This bypasses time-consuming algebraic manipulation and polynomial long division.
Strategy 3: Shaded Systems of Equations
When solving non-linear systems of equations (such as a line intersecting a parabola):
- Type both equations into Desmos.
- Zoom in or out to find where the graphs cross.
- Click the intersection points. Desmos will lock the coordinates \((x, y)\) on the screen.
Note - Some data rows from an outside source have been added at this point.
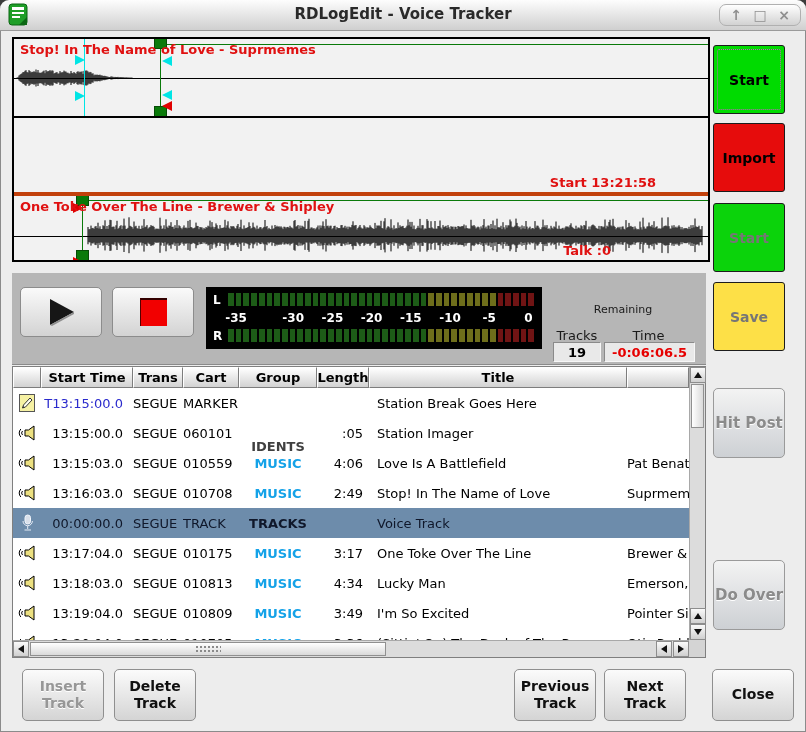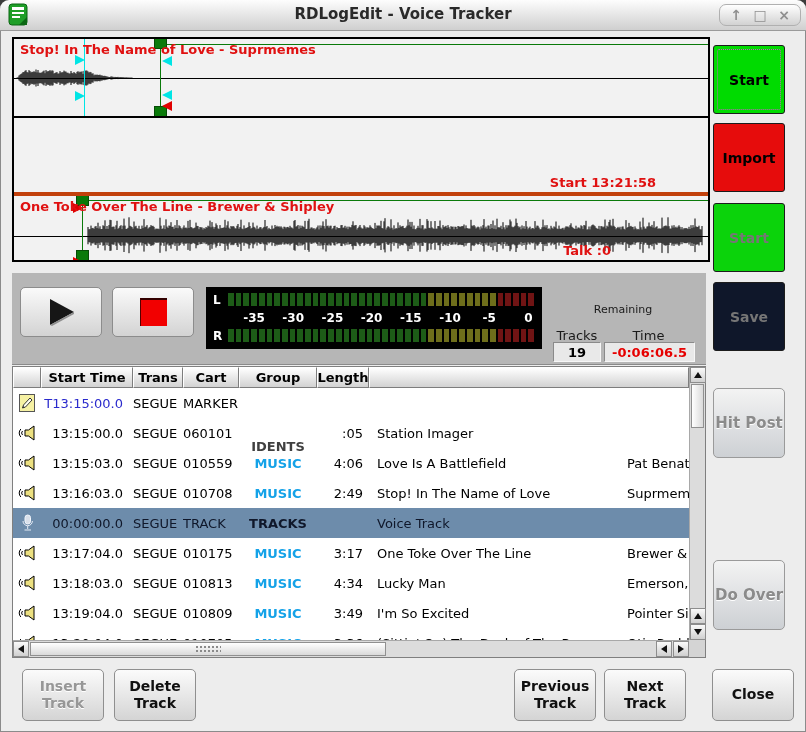--- a/index.html
+++ b/index.html
@@ -202,7 +202,7 @@
           <span class="vu-seg" style="background: rgb(112, 20, 20);"></span>
         </div>
       <div class="vu-scale" id="vu-scale">
-          <span style="left: 26px;">-35</span>
+          <span style="left: 8px;">-35</span>
           <span style="left: 65.2px;">-30</span>
           <span style="left: 104.4px;">-25</span>
           <span style="left: 143.6px;">-20</span>

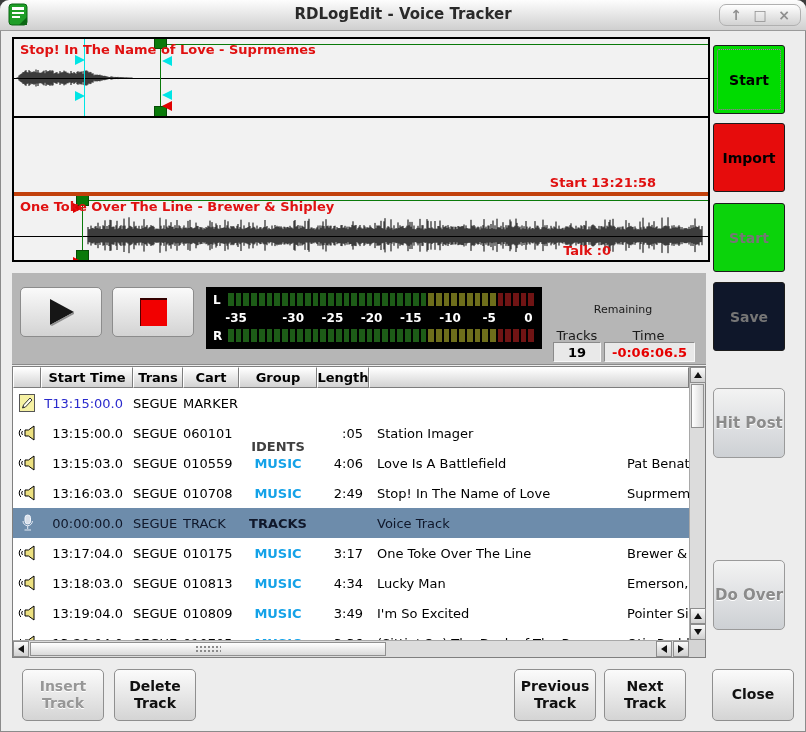--- a/index.html
+++ b/index.html
@@ -266,7 +266,7 @@
   <div class="side-btn focused" style="top: 45px; background: rgb(0, 219, 0);">Start</div>
   <div class="side-btn" style="top: 123px; background: rgb(230, 12, 12);">Import</div>
   <div class="side-btn disabled" style="top: 203px; background: rgb(11, 211, 11);">Start</div>
-  <div class="side-btn disabled" style="top: 282px; background: #0f172a;">Save</div>
+  <div class="side-btn disabled" style="top: 282px; background: #fde047;">Save</div>
   <div class="gray-btn disabled" style="top:388px">Hit Post</div>
   <div class="gray-btn disabled" style="top:560px">Do Over</div>
 

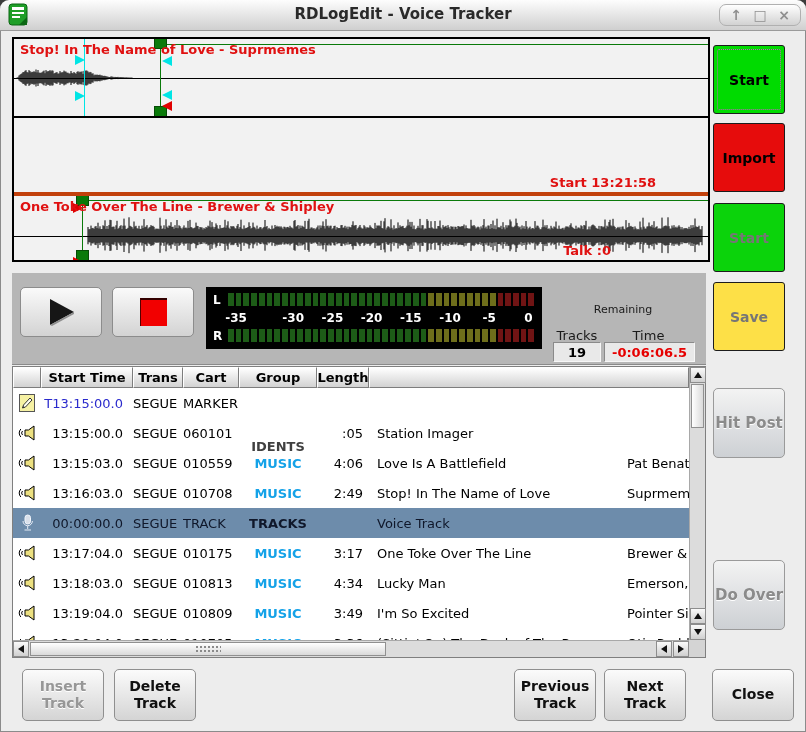--- a/index.html
+++ b/index.html
@@ -278,6 +278,7 @@
       <div class="th" style="width:56px">Cart</div>
       <div class="th" style="width:78px">Group</div>
       <div class="th" style="width:52px">Length</div>
+      <div class="th" style="width:258px">Title</div>
       <div class="th" style="flex:1"></div>
     </div>
     <div id="tbody">

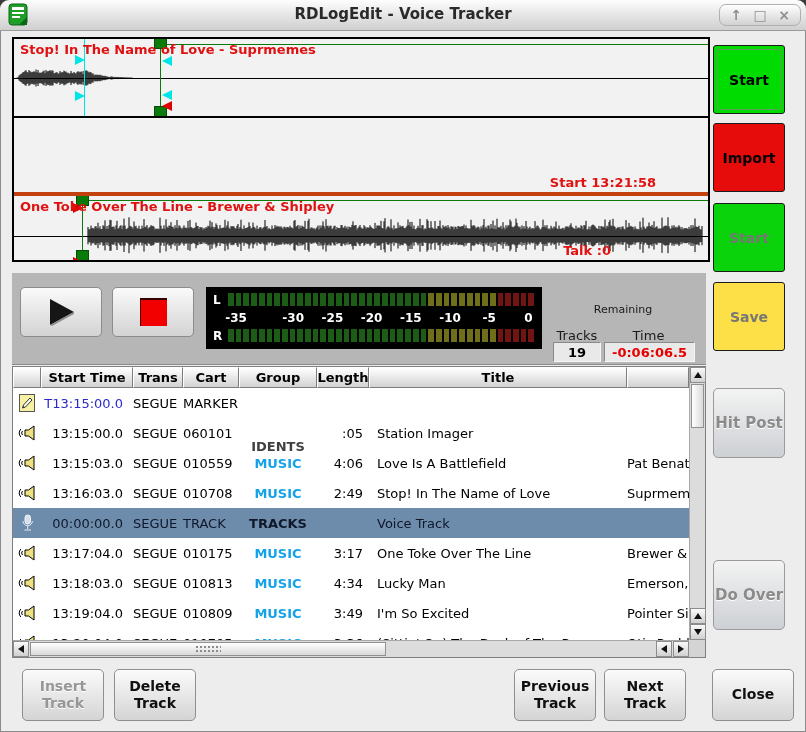--- a/index.html
+++ b/index.html
@@ -295,6 +295,7 @@
           <div class="cell c-cart">MARKER</div>
           <div class="cell c-group"></div>
           <div class="cell c-len"></div>
+          <div class="cell c-title">Station Break Goes Here</div>
           <div class="cell c-artist"></div>
         </div>
         <div class="trow">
If the question asks for the sum of the solutions or coordinate values, you can read them directly.
10. Concept Drills and Worked Examples
Let us practice these strategies with eight original advanced math questions, showing both the manual algebraic method and the Desmos calculator approach.
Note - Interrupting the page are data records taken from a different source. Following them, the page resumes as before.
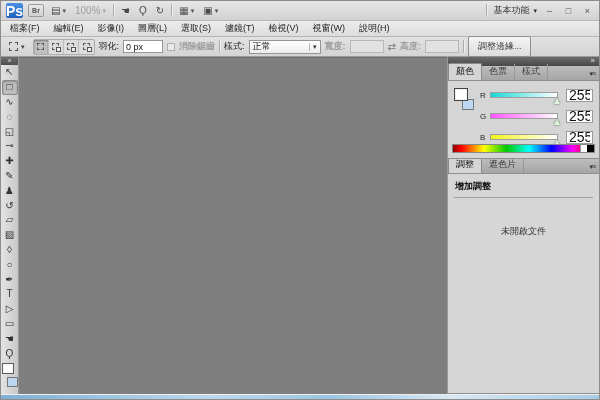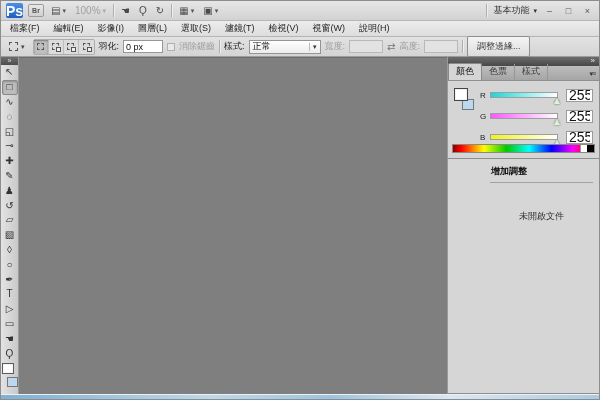--- a/index.html
+++ b/index.html
@@ -35,7 +35,7 @@
   .mini-sq.dash{border-style:dashed;}
   .mini-sq.ovl{position:absolute;right:2px;bottom:2px;width:5px;height:5px;background:#eee;}
   .olabel{color:#1f1f1f;}
-  .olabel.dis{color:#9d9d9d;}
+  .olabel.dis{color:#9d9d9d;font-weight:bold;}
   .oinput{width:40px;height:13px;border:1px solid #979797;background:#fff;font-size:9px;padding:0 2px;color:#111;}
   .oinput:disabled{background:#e2e2e2;border-color:#b8b8b8;}
   .checkbox{width:8px;height:8px;border:1px solid #b0b0b0;background:#e9e9e9;display:inline-block;}

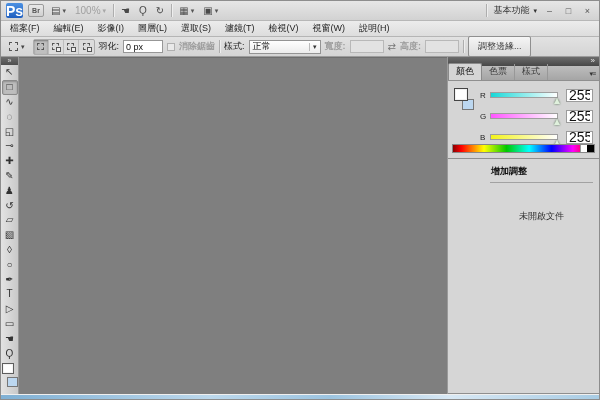--- a/index.html
+++ b/index.html
@@ -303,6 +303,11 @@
       </div>
 
       <div style="display:flex;flex-direction:column;flex:1;">
+        <div class="tabbar" id="adj-tabs">
+            <span class="tab active">調整</span>
+            <span class="tab">遮色片</span>
+            <span class="panel-menu">▾≡</span>
+          </div>
         <div class="adj-content">
           <div class="adj-header">增加調整</div>
           <hr class="adj-hr">

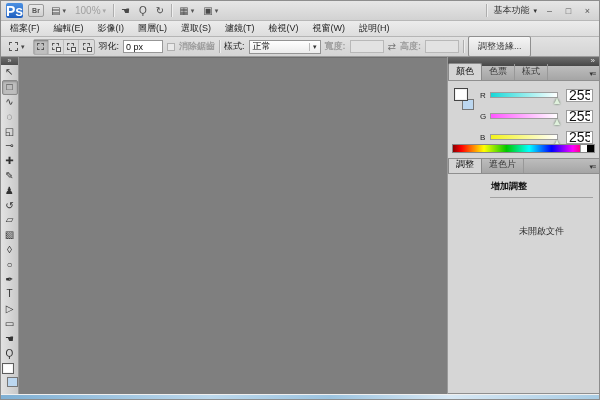--- a/index.html
+++ b/index.html
@@ -76,7 +76,7 @@
   .ramp{position:absolute;left:4px;right:4px;bottom:5px;height:9px;border:1px solid #888;background:linear-gradient(to right,#8a0000 0%,#ff0000 6%,#ffff00 22%,#00c800 38%,#00ffff 54%,#0000ff 70%,#ff00ff 85%,#ff0000 96%);}
   .ramp .white-chip{position:absolute;right:7px;top:0;width:7px;height:100%;background:#fff;border-left:1px solid #999;}
   .ramp .black-chip{position:absolute;right:0;top:0;width:7px;height:100%;background:#000;}
-  .adj-content{flex:1;background:#d6d6d6;border-bottom:1px solid #8f8f8f;padding-left:36px;}
+  .adj-content{flex:1;background:#d6d6d6;border-bottom:1px solid #8f8f8f;}
   .adj-header{padding:6px 7px 3px;color:#111;font-weight:bold;}
   .adj-hr{border:none;border-top:1px solid #a2a2a2;margin:1px 6px 0;}
   .adj-empty{text-align:center;margin-top:27px;color:#333;}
Worked Example 1 (Vertex by Completing the Square)
Question: Which of the following represents the vertex form of the quadratic function \(f(x) = x^2 - 8x + 22\)? A) \(f(x) = (x - 4)^2 + 6\) B) \(f(x) = (x - 4)^2 + 22\) C) \(f(x) = (x + 4)^2 + 6\) D) \(f(x) = (x - 8)^2 + 6\)
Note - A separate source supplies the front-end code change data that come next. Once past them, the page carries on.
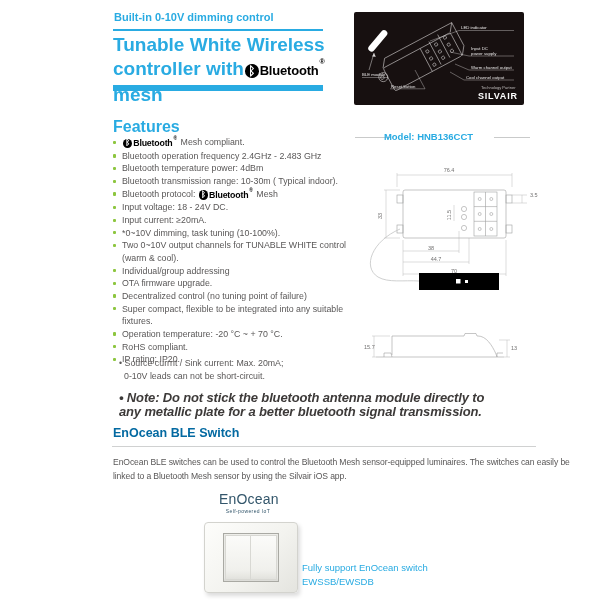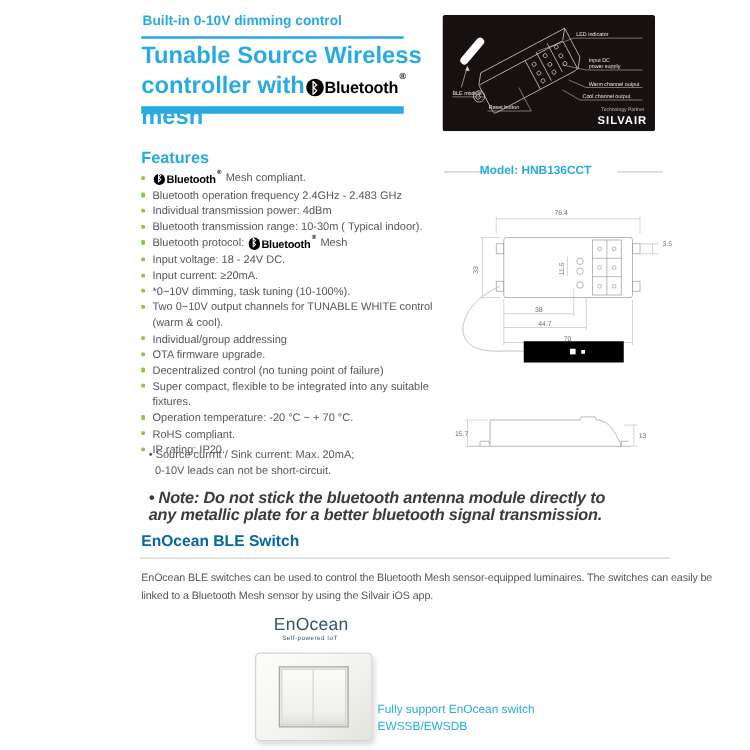--- a/index.html
+++ b/index.html
@@ -75,7 +75,7 @@
   <div class="abs eyebrow">Built-in 0-10V dimming control</div>
   <div class="abs thin-rule"></div>
   <div class="abs title">
-    <div>Tunable Source Wireless</div>
+    <div>Tunable White Wireless</div>
     <div>
       <span>controller with</span><span class="bt-logo">
           <span class="bt-mark">ᛒ</span>

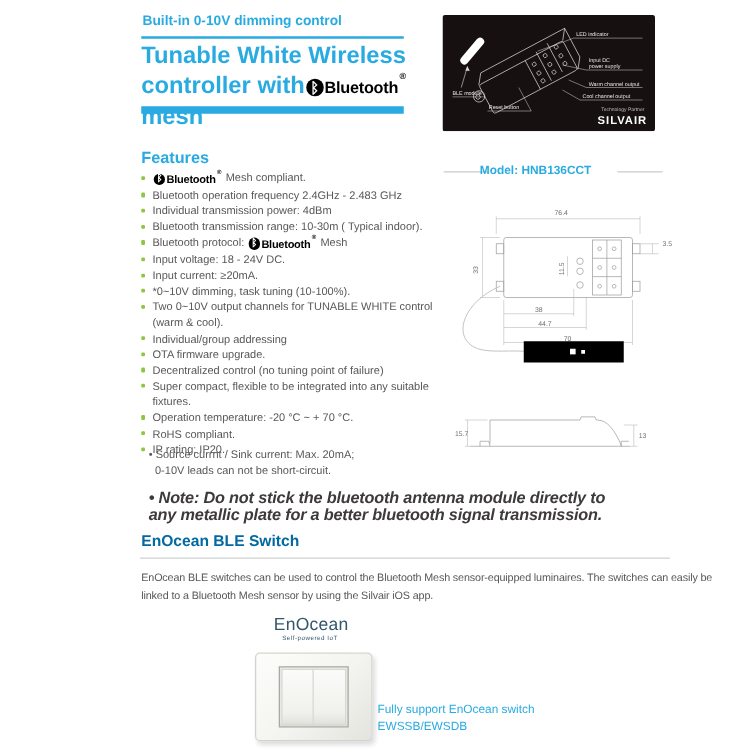--- a/index.html
+++ b/index.html
@@ -25,7 +25,7 @@
   .product-panel{left:330px;top:12px;width:170px;height:93px;}
 
   
-  .features-heading{left:89px;top:118px;font-size:13px;font-weight:700;color:#29abe2;}
+  .features-heading{left:89px;top:118px;font-size:16px;font-weight:700;color:#29abe2;}
   .features-list{left:89px;top:136px;width:252px;margin:0;padding:0;list-style:none;}
   .features-list li{position:relative;padding-left:9px;font-size:8.8px;line-height:12.65px;color:#595757;}
   .features-list .bullet{position:absolute;left:0;top:4.6px;width:3.3px;height:3.3px;background:#8dc63f;border-radius:1px;}

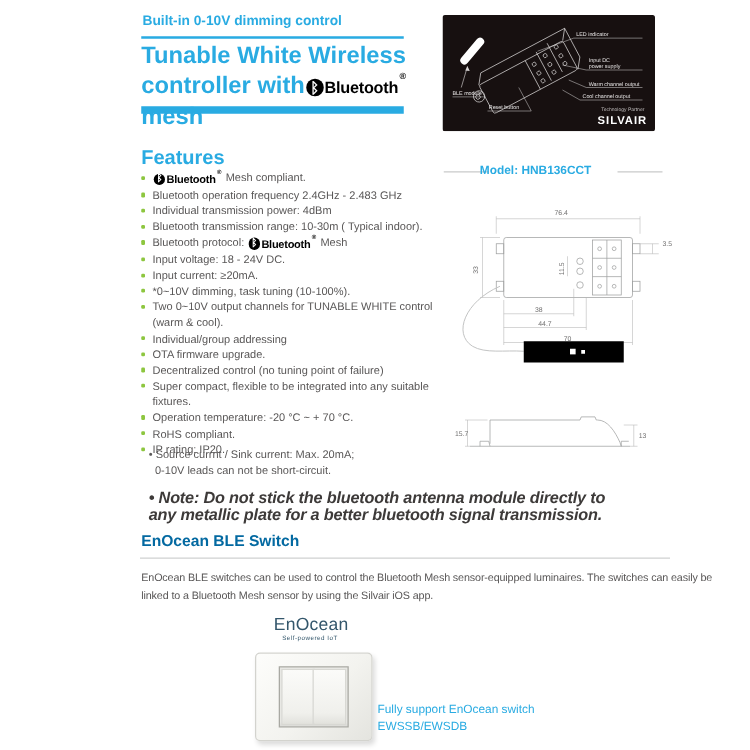--- a/index.html
+++ b/index.html
@@ -142,7 +142,7 @@
           <sup class="bt-reg">®</sup>
         </span><span> Mesh compliant.</span></li>
       <li><span class="bullet"></span><span>Bluetooth operation frequency 2.4GHz - 2.483 GHz</span></li>
-      <li><span class="bullet"></span><span>Individual transmission power: 4dBm</span></li>
+      <li><span class="bullet"></span><span>Bluetooth temperature power: 4dBm</span></li>
       <li><span class="bullet"></span><span>Bluetooth transmission range: 10-30m ( Typical indoor).</span></li>
       <li><span class="bullet"></span><span>Bluetooth protocol: </span><span class="bt-logo">
           <span class="bt-mark">ᛒ</span>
Algebraic Solution: To convert the standard form \(x^2 - 8x + 22\) into vertex form, complete the square:
- Identify the coefficient of the linear term, which is \(-8\).
- Divide this coefficient by 2 and square the result: \(\left(\frac{-8}{2}\right)^2 = (-4)^2 = 16\).
- Add and subtract 16 within the function: \[f(x) = (x^2 - 8x + 16) - 16 + 22\]
- Rewrite the perfect square trinomial as a squared binomial and combine the constants: \[f(x) = (x - 4)^2 + 6\] The correct choice is A.
Desmos Strategy:
Type the original function y = x^2 - 8x + 22 into line 1. Click on the vertex of the generated parabola. Desmos reveals the vertex is at the coordinates \((4, 6)\). Graph the answer choices; only Choice A, y = (x - 4)^2 + 6, produces a parabola with its vertex at \((4, 6)\) that overlaps the original curve.
Worked Example 2 (Exponent Simplification)
Question: If \(x > 0\), which of the following is equivalent to the expression \(\left(x^4 \cdot y^{-2}\right)^{-\frac{1}{2}}\)? A) \(\frac{y}{x^2}\) B) \(\frac{x^2}{y}\) C) \(\frac{1}{x^2 y}\) D) \(x^2 y\)
Algebraic Solution: Apply the power of a power rule by multiplying each exponent inside the parentheses by the outer exponent of \(-\frac{1}{2}\): \[\left(x^4 \cdot y^{-2}\right)^{-\frac{1}{2}} = x^{4 \cdot \left(-\frac{1}{2}\right)} \cdot y^{-2 \cdot \left(-\frac{1}{2}\right)}\] Calculate the new powers: \[x^{-2} \cdot y^1\] Apply the negative exponent rule to move the variable to the denominator: \[\frac{y^1}{x^2} = \frac{y}{x^2}\] The correct choice is A.
Desmos Strategy:
Define values for \(x\) and \(y\) (e.g., let \(x = 3\) and \(y = 4\)). In line 1, evaluate the original expression: (3^4 * 4^(-2))^(-1/2). Desmos will compute the value \(\approx 0.4444\). Now evaluate the answer choices with the same inputs: Choice A evaluates to 4 / (3^2) = 4/9 \approx 0.4444. This confirms Choice A is correct.
Worked Example 3 (Polynomial Remainder Theorem)
Question: The polynomial function \(P(x)\) is divided by the binomial \(x - 3\). If the remainder of this division is \(5\), which of the following statements must be true? A) \(P(5) = 3\) B) \(P(3) = 5\) C) \(x - 3\) is a factor of \(P(x)\) D) \(P(-3) = 5\)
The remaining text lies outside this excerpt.